Exercise prompt —
Reproduce exactly the line with "Gardening Tools Vegetables - Bâton" and every line that follows it below, up to and including the last one. Do not include pictures or anything else.

Dataset entries —
Segment Open
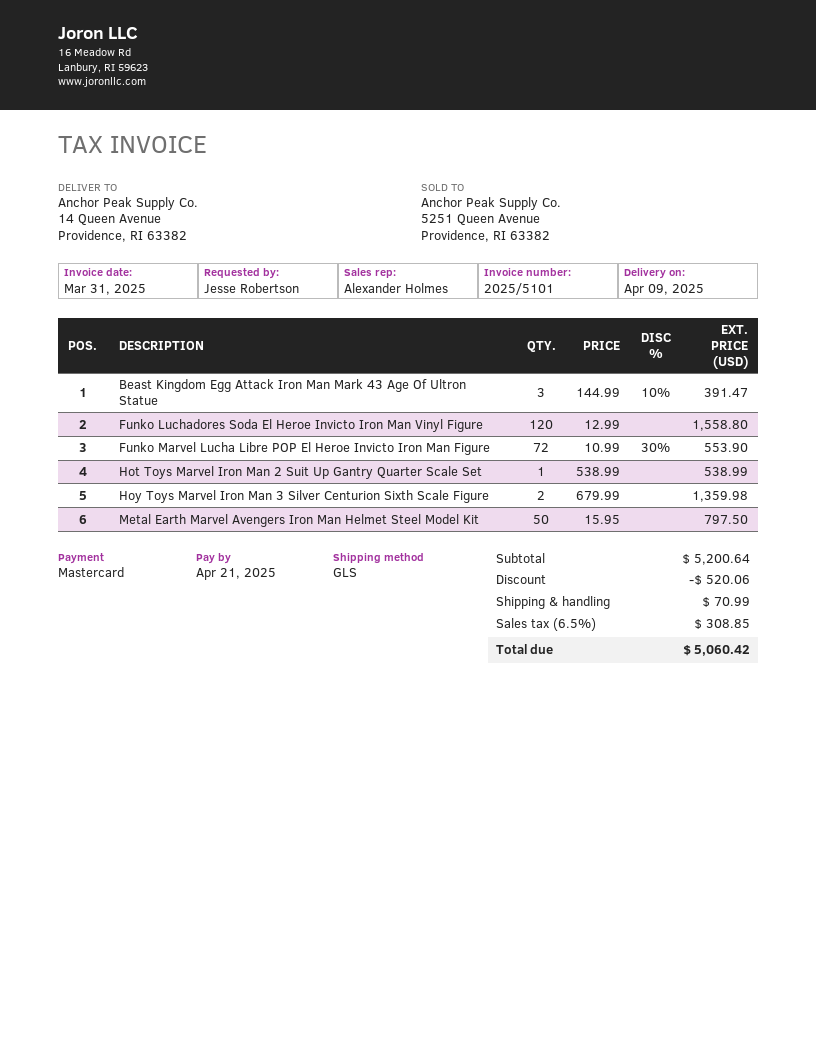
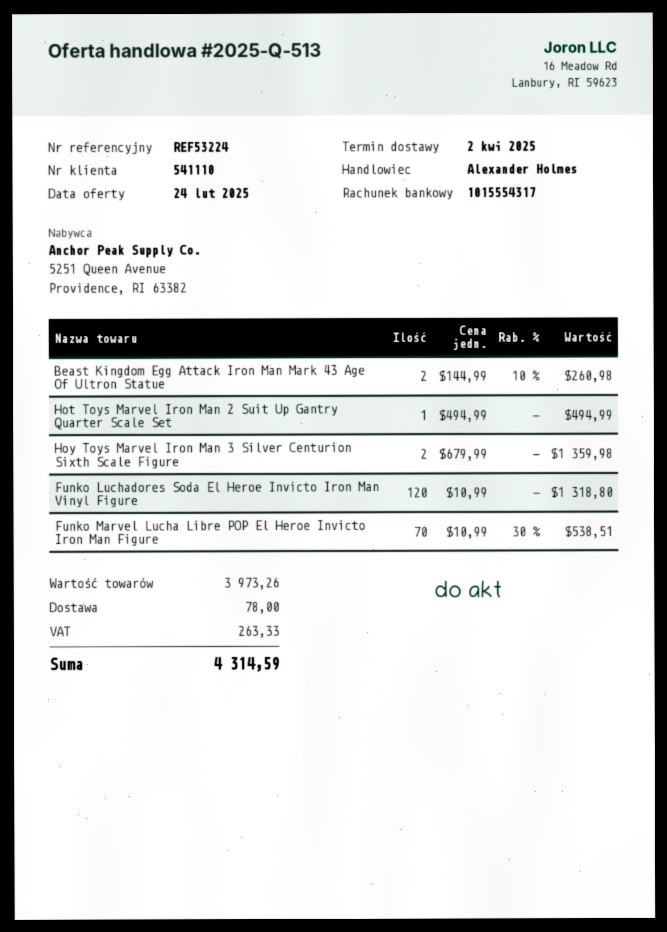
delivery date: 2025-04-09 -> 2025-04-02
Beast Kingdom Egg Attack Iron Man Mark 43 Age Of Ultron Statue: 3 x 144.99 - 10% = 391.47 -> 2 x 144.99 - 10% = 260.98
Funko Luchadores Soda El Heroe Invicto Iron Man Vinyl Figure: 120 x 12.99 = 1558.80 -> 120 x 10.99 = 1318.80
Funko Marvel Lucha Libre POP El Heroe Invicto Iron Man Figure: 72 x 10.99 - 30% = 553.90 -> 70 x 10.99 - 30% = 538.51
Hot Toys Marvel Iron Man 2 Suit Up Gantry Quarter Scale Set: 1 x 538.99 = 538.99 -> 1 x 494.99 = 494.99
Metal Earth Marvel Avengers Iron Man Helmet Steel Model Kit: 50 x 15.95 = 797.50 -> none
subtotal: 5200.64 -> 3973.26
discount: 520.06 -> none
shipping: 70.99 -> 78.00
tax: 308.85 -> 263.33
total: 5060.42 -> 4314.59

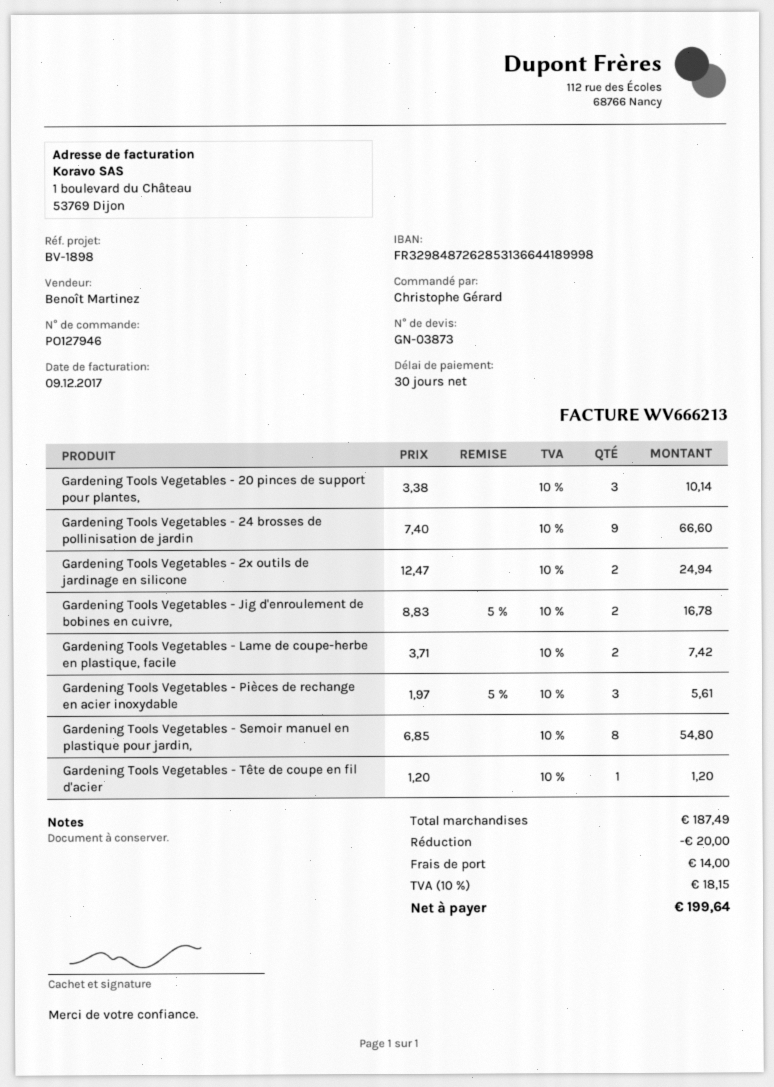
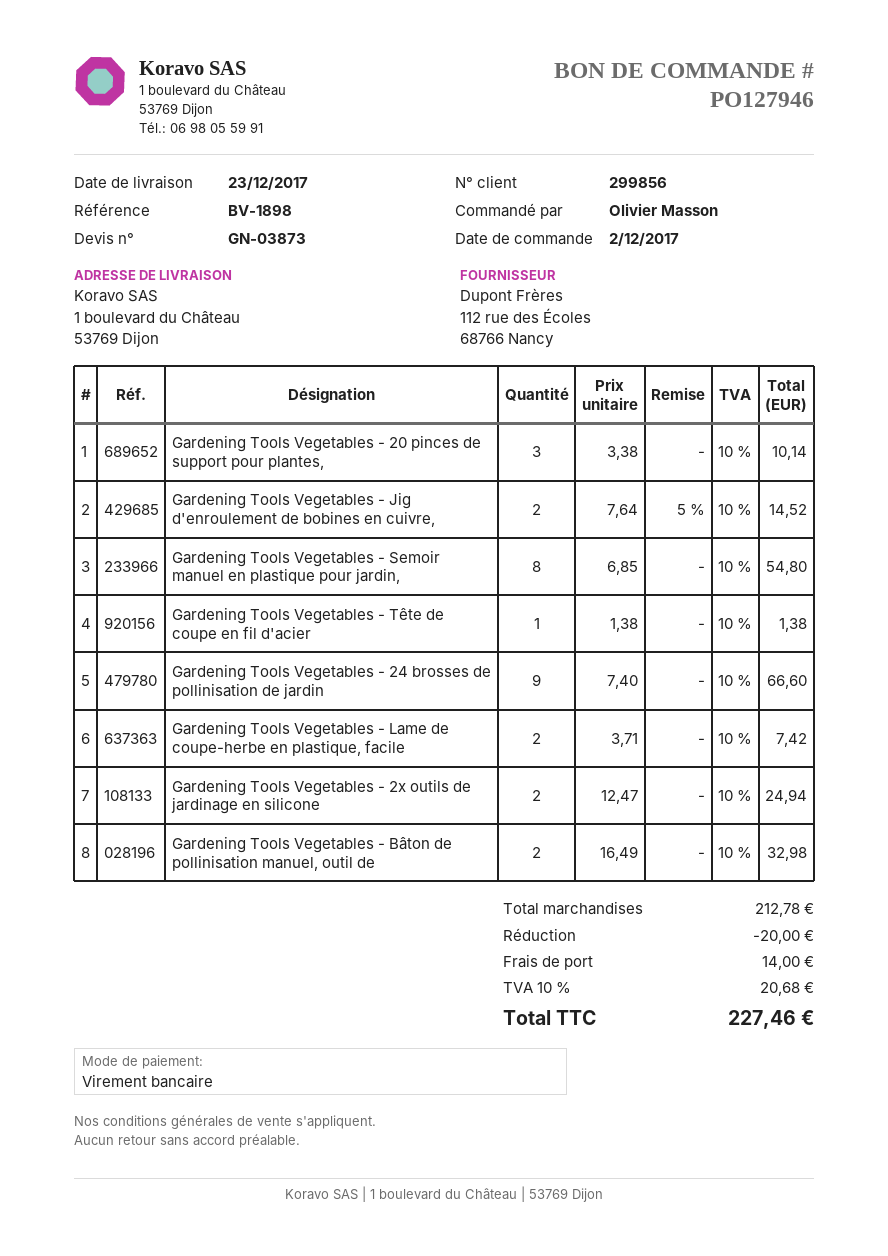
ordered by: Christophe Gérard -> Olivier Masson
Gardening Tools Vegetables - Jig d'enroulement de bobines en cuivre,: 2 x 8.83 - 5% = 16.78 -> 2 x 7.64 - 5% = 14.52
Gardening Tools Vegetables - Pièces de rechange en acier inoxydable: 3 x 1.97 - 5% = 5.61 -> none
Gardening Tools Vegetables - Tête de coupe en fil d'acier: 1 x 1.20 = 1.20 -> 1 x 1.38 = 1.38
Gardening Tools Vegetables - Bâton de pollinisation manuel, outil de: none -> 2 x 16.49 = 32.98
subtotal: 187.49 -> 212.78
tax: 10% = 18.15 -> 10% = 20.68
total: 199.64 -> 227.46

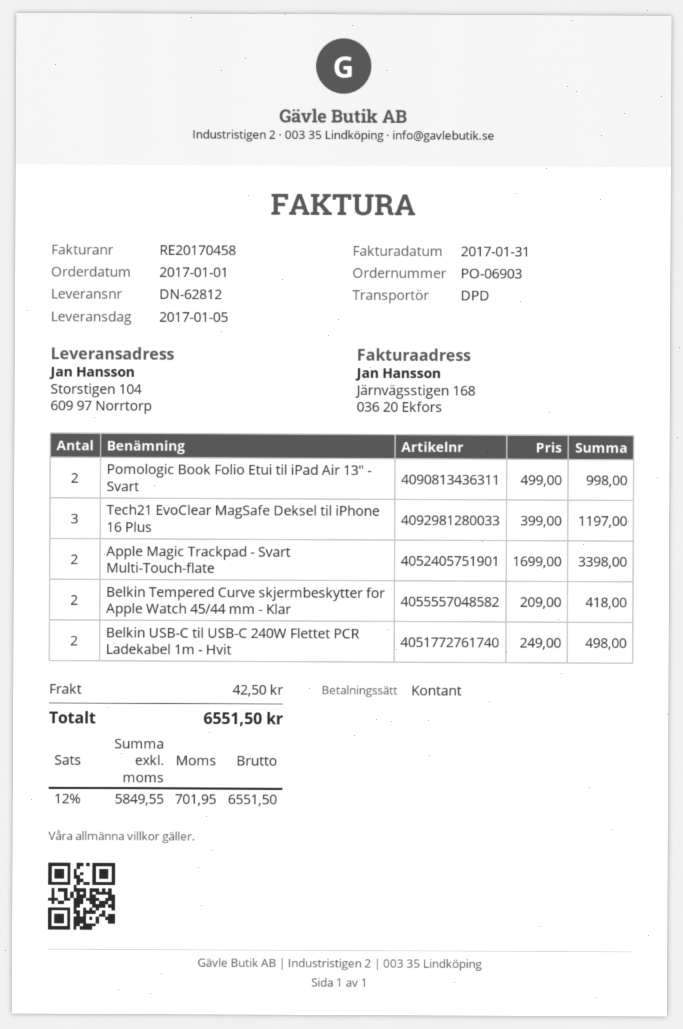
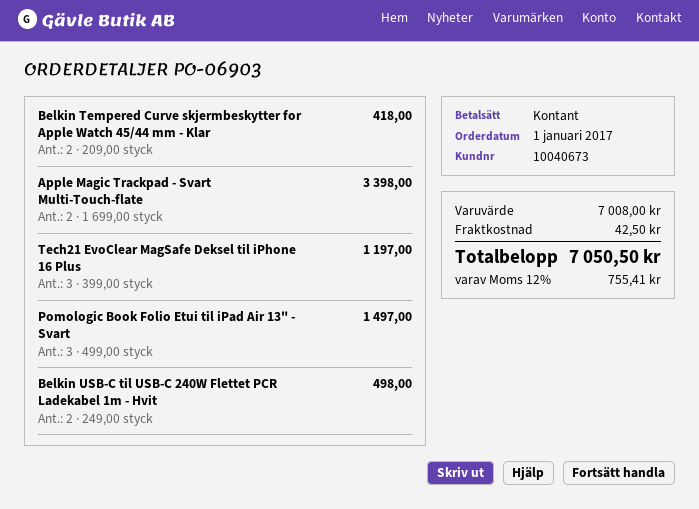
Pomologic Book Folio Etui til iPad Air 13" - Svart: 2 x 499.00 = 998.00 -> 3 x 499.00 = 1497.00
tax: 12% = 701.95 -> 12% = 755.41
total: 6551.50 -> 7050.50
Segment Closed
Solved exercise —
Gardening Tools Vegetables - Bâton de pollinisation manuel, outil de: none -> 2 x 16.49 = 32.98
subtotal: 187.49 -> 212.78
tax: 10% = 18.15 -> 10% = 20.68
total: 199.64 -> 227.46

Pomologic Book Folio Etui til iPad Air 13" - Svart: 2 x 499.00 = 998.00 -> 3 x 499.00 = 1497.00
tax: 12% = 701.95 -> 12% = 755.41
total: 6551.50 -> 7050.50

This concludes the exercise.